She looked at him for a moment, then smiled faintly.

"Fine. I want to complain, but I understand—no risk, no reward."

"Even if it somehow earns zero at the box office, once 'Cyberpunk: Edgerunners' revenue comes in, we'll still have more than enough capital for future projects."

They reached a consensus.

That afternoon, Shinozaki Ikumi went to negotiate detailed promotion plans with Tianxing Pictures.

Su Yan, meanwhile, drove to the rented on-location set to continue post-production filming for 'The Garden of Words'.

Its most iconic scene—the torrential-rain stairwell confession between his male lead and Gu Qingyuan's female lead—had already been shot for two weeks.
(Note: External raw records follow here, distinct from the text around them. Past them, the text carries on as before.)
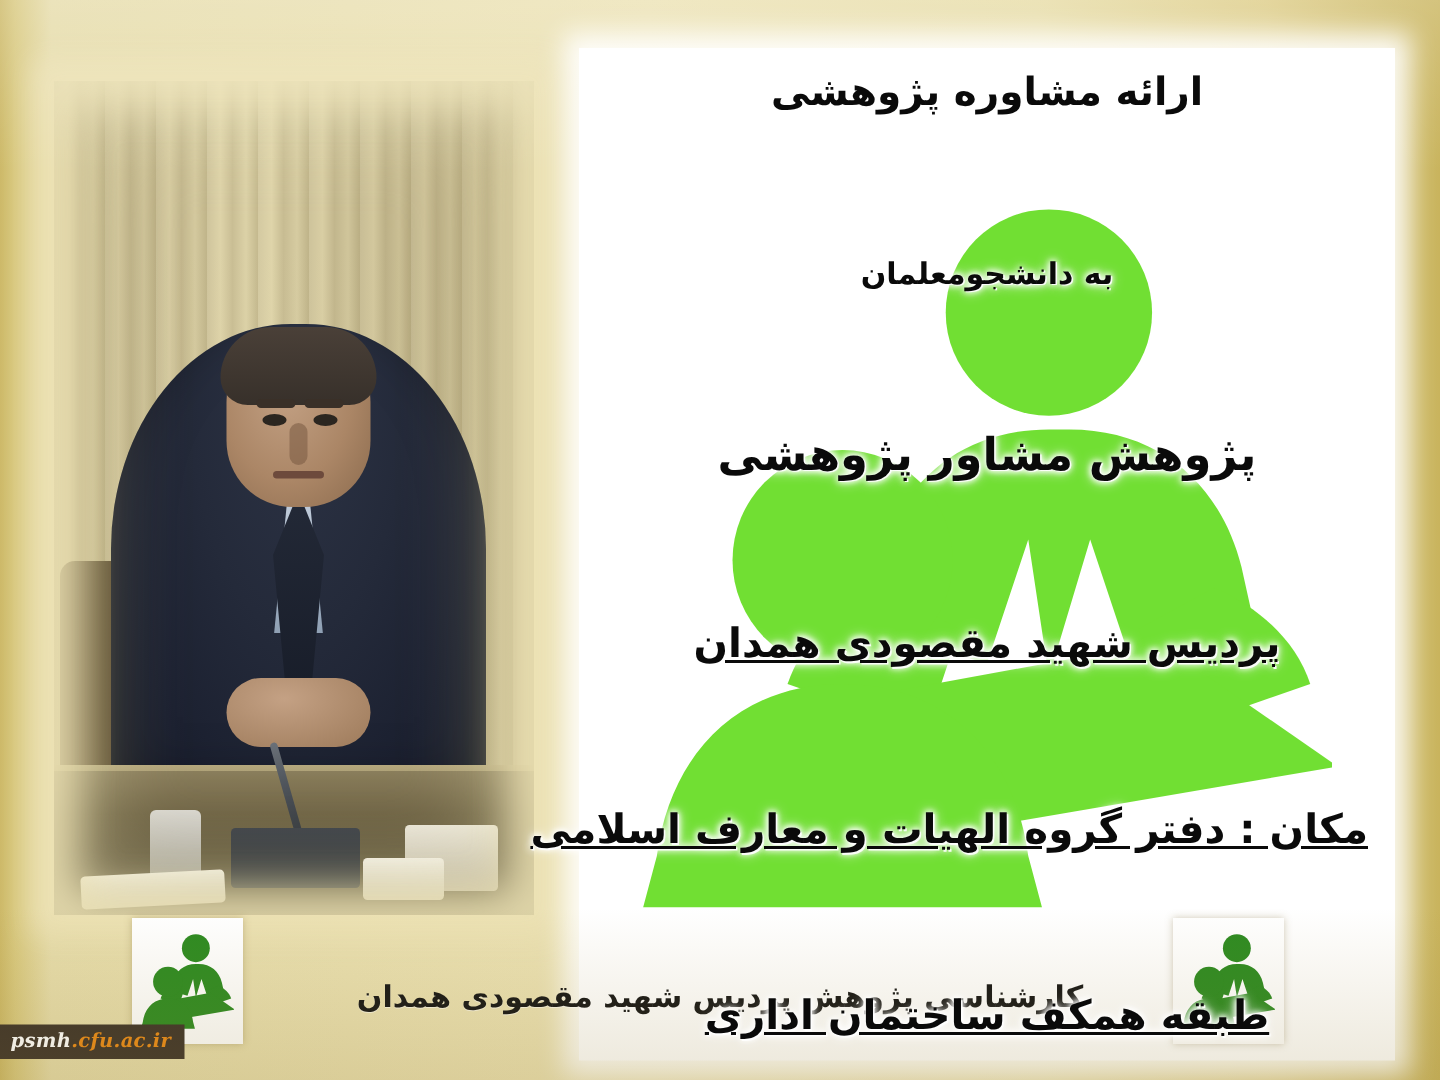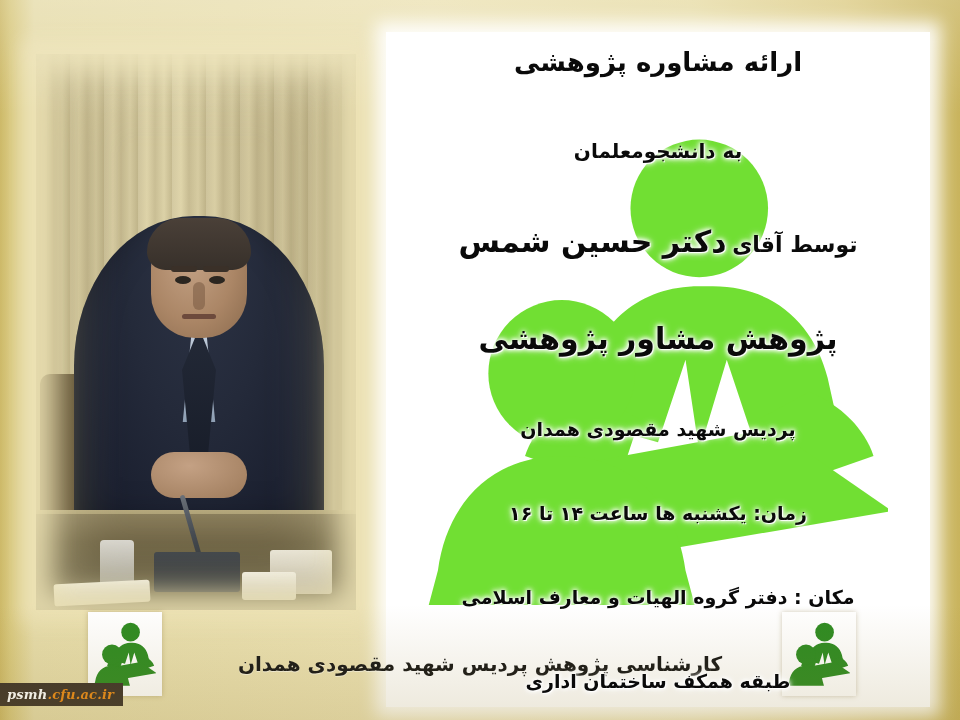--- a/index.html
+++ b/index.html
@@ -258,10 +258,6 @@
 
       <div class="line sz-24">به دانشجومعلمان</div>
 
-      <div class="line">
-        <span class="lead">توسط آقای</span>
-        <span class="big">دکتر حسین شمس</span>
-      </div>
 
       <div class="line big">پژوهش مشاور پژوهشی</div>
 

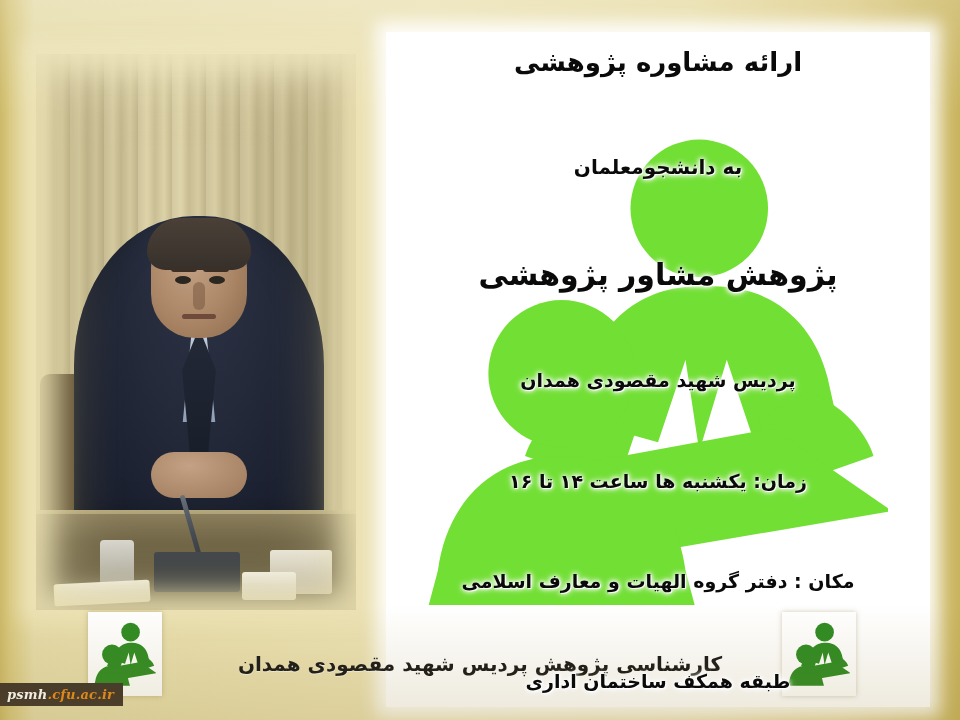--- a/index.html
+++ b/index.html
@@ -155,7 +155,7 @@
     white-space:nowrap;
     text-shadow:0 0 5px #fff,0 0 5px #fff,0 0 9px #fff,1px 1px 0 rgba(255,255,255,.9);
   }
-  .sz-23{font-size:19px;}
+  .sz-23{font-size:27px;text-decoration:underline;}
   .sz-24{font-size:20px;}
   .sz-26{font-size:26px;}
   .big{font-size:30px;}

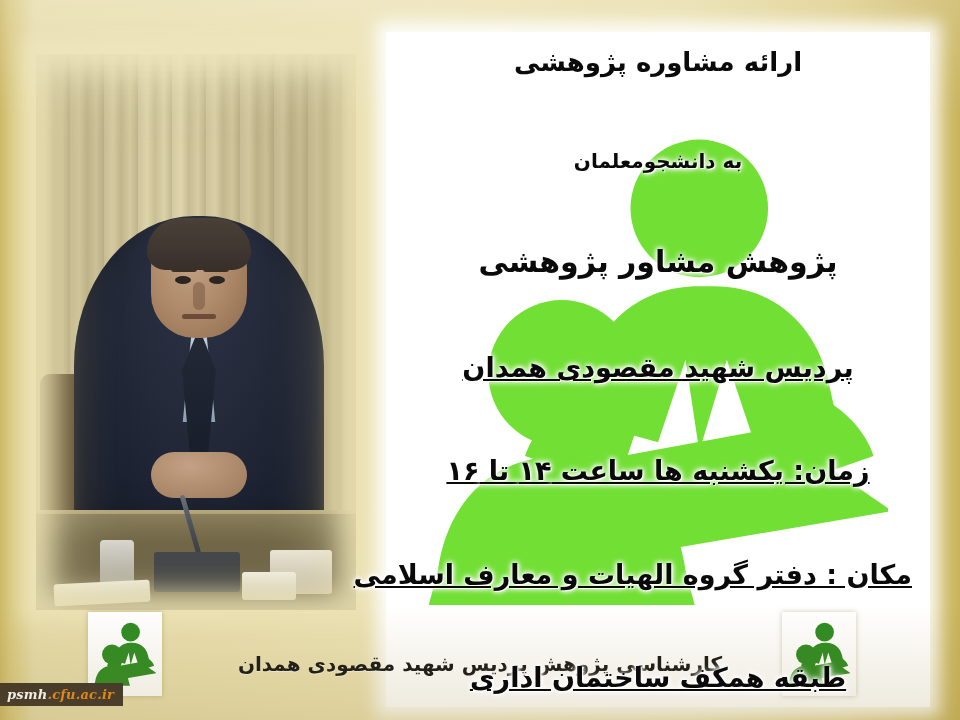--- a/index.html
+++ b/index.html
@@ -263,7 +263,6 @@
 
       <div class="line sz-23">پردیس شهید مقصودی همدان</div>
 
-      <div class="line sz-23">زمان: یکشنبه ها ساعت ۱۴ تا ۱۶</div>
 
       <div class="line sz-23">مکان : دفتر گروه الهیات و معارف اسلامی</div>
Perfecting it was worth every NG.

Two days later.

Week six of the spring season began.

Friday night, 8 p.m.

'The Black Gate' Episode 6 aired.

That night, fans erupted.

It's the strongest episode yet.

Plot, effects, production, acting—all at their peak.

The next day, ratings were released:

5.42%.

Five-point-four.

Five years ago, 'Northern Kingdom' only reached that level in its eighth week.

Its peak—5.52%—had stood unbroken for five years.

Now, 'The Black Gate' was within striking distance.

The industry took notice.

Media attention immediately shifted.

'The Black Gate' had broken 5.4%.

So what about 'Cyberpunk: Edgerunners'?

Would Episode 6 deliver a shocking turn?

Would its ratings rise—

Or stall, like 'South Dreams'?

The answer—

Would come next.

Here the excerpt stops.